■ Task material

○ ○ ○ ○

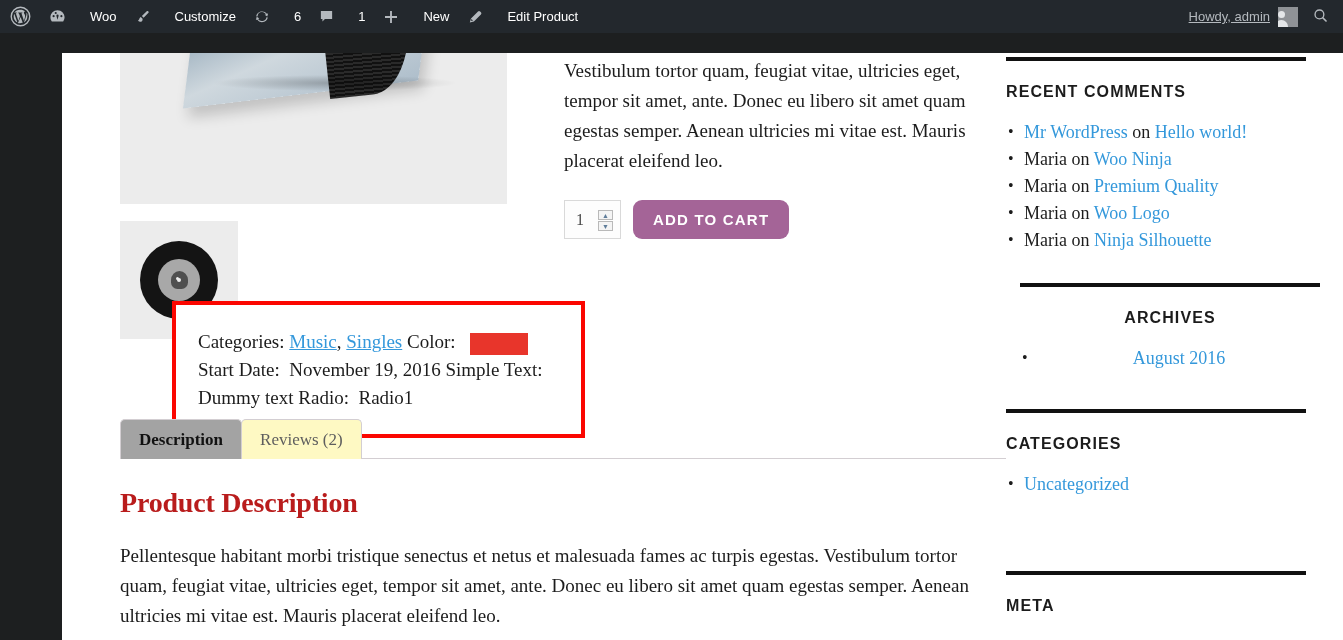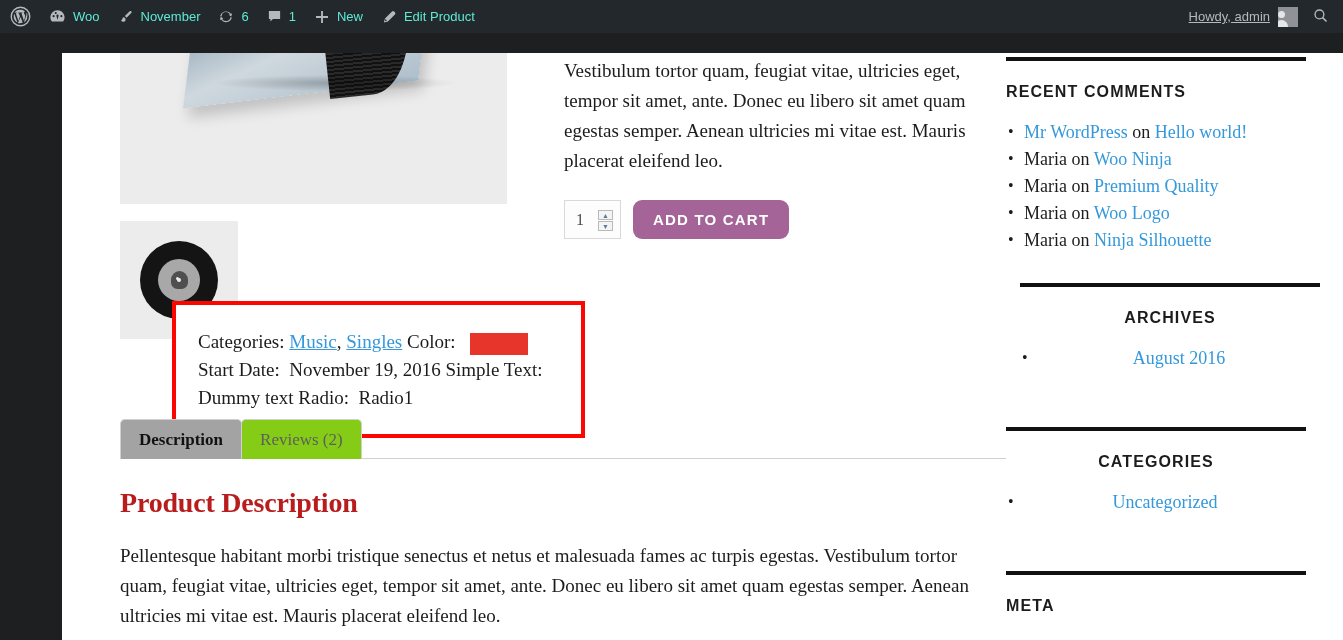--- a/index.html
+++ b/index.html
@@ -18,22 +18,22 @@
     display: flex; align-items: center;
     font-family: "Liberation Sans", sans-serif;
     font-size: 13px;
     color: #b4b9be;
     z-index: 50;
   }
   .ab-item {
     display: flex; align-items: center;
     height: 33px;
     padding: 0 9px;
-    gap: 7px;
-    color: #5eead4;
+    gap: 24px;
+    color: #ffffff;
     white-space: nowrap;
     cursor: pointer;
   }
   .ab-logo { padding-left: 10px; padding-right: 9px; }
   .ab-ico { display:inline-flex; align-items:center; justify-content:center; }
   .ab-ico svg { display:block; }
   .ab-right {
     margin-left: auto;
     display: flex; align-items: center;
   }
@@ -199,21 +199,21 @@
     border-radius: 5px 5px 0 0;
     font-size:17px;
     cursor:pointer;
   }
   .tab.active {
     background:#a3a3a3; color:#111; font-weight:bold;
     position:relative; z-index:3;
     border-color:#d3ced2;
   }
   .tab.inactive {
-    background:#84cc16; color:#5e5e5e;
+    background:#fef9c3; color:#5e5e5e;
     margin-left:-1px;
   }
   .tabline {
     height:1px; background:#d3ced2; width:886px;
     position:relative; top:-1px; z-index:1;
   }
   .tabpanel { padding-top: 27px; }
   .tabpanel h2 {
     font-size: 28px; color:#b91c1c; font-weight:bold;
     letter-spacing:-0.2px;
@@ -264,21 +264,21 @@
     </span>
     <span>Woo</span>
   </div>
 
   <div class="ab-item">
     <span class="ab-ico">
       <svg width="16" height="16" viewBox="0 0 24 24">
           <path fill="#b4b9be" d="M19.5 3.2c-.5-.5-1.3-.5-1.9 0l-7.3 7.3 2.6 2.6 7.3-7.3c.5-.6.5-1.4 0-2l-.7-.6zM8.6 11.9l-.9.9c-.5.5-.8 1-1 1.6-.3 1-.8 1.9-1.7 2.6-.4.3-.5.5-.3.8.7.9 1.9 1.5 3.1 1.5 2 0 3.6-1.6 3.6-3.6 0-.5-.1-1-.3-1.4z"></path>
         </svg>
     </span>
-    <span>November</span>
+    <span>Customize</span>
   </div>
 
   <div class="ab-item">
     <span class="ab-ico">
       <svg width="16" height="16" viewBox="0 0 24 24">
           <path fill="#b4b9be" d="M12 4.5c2.6 0 4.9 1.5 6 3.7l-2.1.6 4 2.6 1.3-4.6-1.8.5A9 9 0 0 0 3.3 11l2 .4A7 7 0 0 1 12 4.5zm8.7 8.1l-2-.4a7 7 0 0 1-12.7 2.8l2.1-.6-4-2.6-1.3 4.6 1.8-.5a9 9 0 0 0 16.1-3.3z"></path>
         </svg>
     </span>
     <span>6</span>
   </div>
@@ -408,21 +408,21 @@
       </div>
 
       <div class="widget" style="position:absolute;top:230px;left:14px;text-align:center;">
         <div class="wdiv"></div>
         <div class="wtitle" style="margin-top:22px;">ARCHIVES</div>
         <ul class="wlist" style="margin-top:18px;">
           <li><a href="#">August 2016</a></li>
         </ul>
       </div>
 
-      <div class="widget" style="position:absolute;top:374px;left:0;text-align:center;">
+      <div class="widget" style="position:absolute;top:356px;left:0;">
         <div class="wdiv"></div>
         <div class="wtitle" style="margin-top:22px;">CATEGORIES</div>
         <ul class="wlist" style="margin-top:18px;">
           <li><a href="#">Uncategorized</a></li>
         </ul>
       </div>
 
       <div class="widget" style="position:absolute;top:518px;left:0;">
         <div class="wdiv"></div>
         <div class="wtitle" style="margin-top:22px;">META</div>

○ ○ ○ ○

■ Task directions
What is needed is an exact output of the records above, with every picture left out.

■ Answer box
--- a/index.html
+++ b/index.html
@@ -18,22 +18,22 @@
     display: flex; align-items: center;
     font-family: "Liberation Sans", sans-serif;
     font-size: 13px;
     color: #b4b9be;
     z-index: 50;
   }
   .ab-item {
     display: flex; align-items: center;
     height: 33px;
     padding: 0 9px;
-    gap: 7px;
-    color: #5eead4;
+    gap: 24px;
+    color: #ffffff;
     white-space: nowrap;
     cursor: pointer;
   }
   .ab-logo { padding-left: 10px; padding-right: 9px; }
   .ab-ico { display:inline-flex; align-items:center; justify-content:center; }
   .ab-ico svg { display:block; }
   .ab-right {
     margin-left: auto;
     display: flex; align-items: center;
   }
@@ -199,21 +199,21 @@
     border-radius: 5px 5px 0 0;
     font-size:17px;
     cursor:pointer;
   }
   .tab.active {
     background:#a3a3a3; color:#111; font-weight:bold;
     position:relative; z-index:3;
     border-color:#d3ced2;
   }
   .tab.inactive {
-    background:#84cc16; color:#5e5e5e;
+    background:#fef9c3; color:#5e5e5e;
     margin-left:-1px;
   }
   .tabline {
     height:1px; background:#d3ced2; width:886px;
     position:relative; top:-1px; z-index:1;
   }
   .tabpanel { padding-top: 27px; }
   .tabpanel h2 {
     font-size: 28px; color:#b91c1c; font-weight:bold;
     letter-spacing:-0.2px;
@@ -264,21 +264,21 @@
     </span>
     <span>Woo</span>
   </div>
 
   <div class="ab-item">
     <span class="ab-ico">
       <svg width="16" height="16" viewBox="0 0 24 24">
           <path fill="#b4b9be" d="M19.5 3.2c-.5-.5-1.3-.5-1.9 0l-7.3 7.3 2.6 2.6 7.3-7.3c.5-.6.5-1.4 0-2l-.7-.6zM8.6 11.9l-.9.9c-.5.5-.8 1-1 1.6-.3 1-.8 1.9-1.7 2.6-.4.3-.5.5-.3.8.7.9 1.9 1.5 3.1 1.5 2 0 3.6-1.6 3.6-3.6 0-.5-.1-1-.3-1.4z"></path>
         </svg>
     </span>
-    <span>November</span>
+    <span>Customize</span>
   </div>
 
   <div class="ab-item">
     <span class="ab-ico">
       <svg width="16" height="16" viewBox="0 0 24 24">
           <path fill="#b4b9be" d="M12 4.5c2.6 0 4.9 1.5 6 3.7l-2.1.6 4 2.6 1.3-4.6-1.8.5A9 9 0 0 0 3.3 11l2 .4A7 7 0 0 1 12 4.5zm8.7 8.1l-2-.4a7 7 0 0 1-12.7 2.8l2.1-.6-4-2.6-1.3 4.6 1.8-.5a9 9 0 0 0 16.1-3.3z"></path>
         </svg>
     </span>
     <span>6</span>
   </div>
@@ -408,21 +408,21 @@
       </div>
 
       <div class="widget" style="position:absolute;top:230px;left:14px;text-align:center;">
         <div class="wdiv"></div>
         <div class="wtitle" style="margin-top:22px;">ARCHIVES</div>
         <ul class="wlist" style="margin-top:18px;">
           <li><a href="#">August 2016</a></li>
         </ul>
       </div>
 
-      <div class="widget" style="position:absolute;top:374px;left:0;text-align:center;">
+      <div class="widget" style="position:absolute;top:356px;left:0;">
         <div class="wdiv"></div>
         <div class="wtitle" style="margin-top:22px;">CATEGORIES</div>
         <ul class="wlist" style="margin-top:18px;">
           <li><a href="#">Uncategorized</a></li>
         </ul>
       </div>
 
       <div class="widget" style="position:absolute;top:518px;left:0;">
         <div class="wdiv"></div>
         <div class="wtitle" style="margin-top:22px;">META</div>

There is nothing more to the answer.